BEGIN Material provided

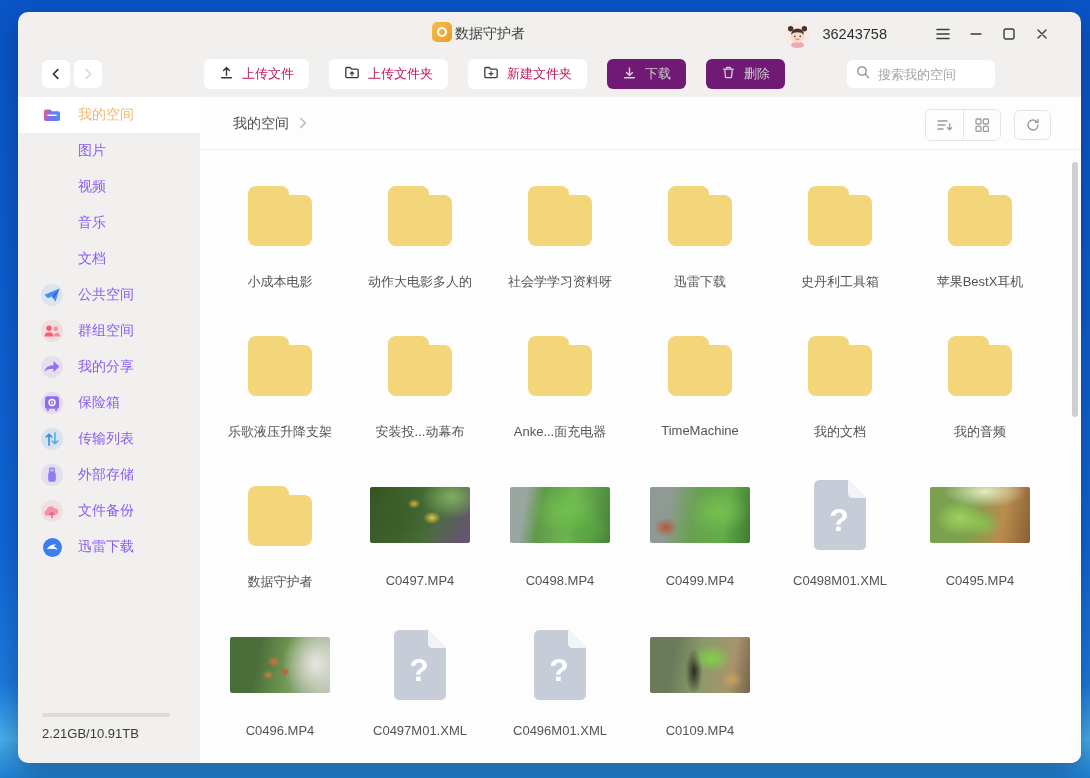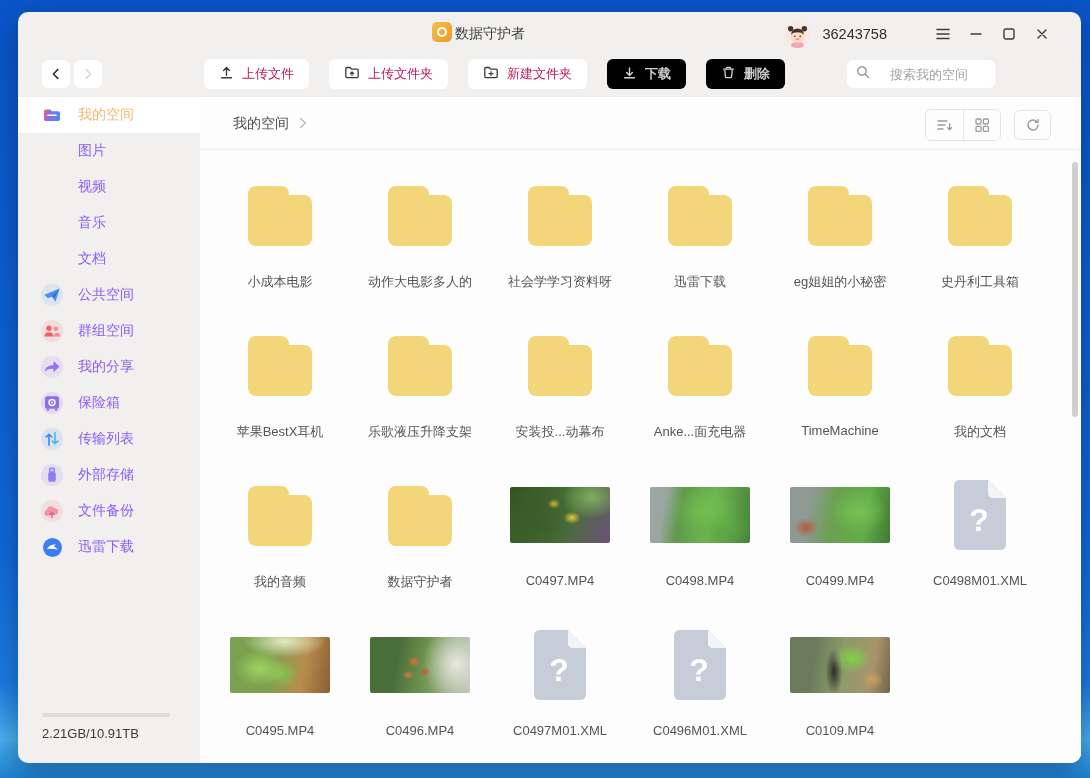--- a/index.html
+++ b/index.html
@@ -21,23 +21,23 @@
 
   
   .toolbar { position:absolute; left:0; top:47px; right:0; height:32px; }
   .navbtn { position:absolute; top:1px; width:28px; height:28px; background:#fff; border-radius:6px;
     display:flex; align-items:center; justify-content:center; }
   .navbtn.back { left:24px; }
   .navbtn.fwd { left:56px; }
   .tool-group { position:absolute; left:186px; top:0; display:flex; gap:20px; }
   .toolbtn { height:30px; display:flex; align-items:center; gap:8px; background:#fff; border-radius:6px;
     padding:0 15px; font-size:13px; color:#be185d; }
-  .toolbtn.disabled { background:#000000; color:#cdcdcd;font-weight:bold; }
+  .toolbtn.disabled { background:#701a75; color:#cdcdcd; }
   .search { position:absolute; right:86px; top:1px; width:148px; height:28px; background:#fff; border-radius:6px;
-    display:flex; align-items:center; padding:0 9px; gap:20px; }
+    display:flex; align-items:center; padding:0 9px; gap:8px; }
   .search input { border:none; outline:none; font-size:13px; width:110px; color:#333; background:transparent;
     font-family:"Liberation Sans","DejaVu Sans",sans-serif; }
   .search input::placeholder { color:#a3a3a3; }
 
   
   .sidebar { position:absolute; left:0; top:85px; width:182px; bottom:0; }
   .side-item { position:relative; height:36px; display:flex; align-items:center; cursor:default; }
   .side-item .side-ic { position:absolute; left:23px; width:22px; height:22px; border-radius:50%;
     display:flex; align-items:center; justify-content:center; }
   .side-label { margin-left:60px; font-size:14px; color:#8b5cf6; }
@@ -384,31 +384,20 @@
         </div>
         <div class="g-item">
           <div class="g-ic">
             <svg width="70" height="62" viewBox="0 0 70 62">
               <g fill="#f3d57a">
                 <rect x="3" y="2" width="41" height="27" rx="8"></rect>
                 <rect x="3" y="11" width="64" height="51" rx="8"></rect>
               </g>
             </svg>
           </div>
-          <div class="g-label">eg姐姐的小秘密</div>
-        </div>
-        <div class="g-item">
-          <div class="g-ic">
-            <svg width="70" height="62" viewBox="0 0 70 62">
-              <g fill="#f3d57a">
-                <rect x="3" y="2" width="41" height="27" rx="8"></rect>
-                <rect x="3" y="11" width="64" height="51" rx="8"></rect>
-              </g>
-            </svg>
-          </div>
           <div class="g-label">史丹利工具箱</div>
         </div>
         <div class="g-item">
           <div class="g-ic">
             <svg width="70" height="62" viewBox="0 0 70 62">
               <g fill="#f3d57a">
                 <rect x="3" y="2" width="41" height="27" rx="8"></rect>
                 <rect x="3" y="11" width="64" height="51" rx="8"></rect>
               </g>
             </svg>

END Material provided

◆ **Your objective**
Search the records for the word "toolbtn" and copy every line where it occurs.

◆ **Output for this task**
   .toolbtn { height:30px; display:flex; align-items:center; gap:8px; background:#fff; border-radius:6px;
-  .toolbtn.disabled { background:#000000; color:#cdcdcd;font-weight:bold; }
+  .toolbtn.disabled { background:#701a75; color:#cdcdcd; }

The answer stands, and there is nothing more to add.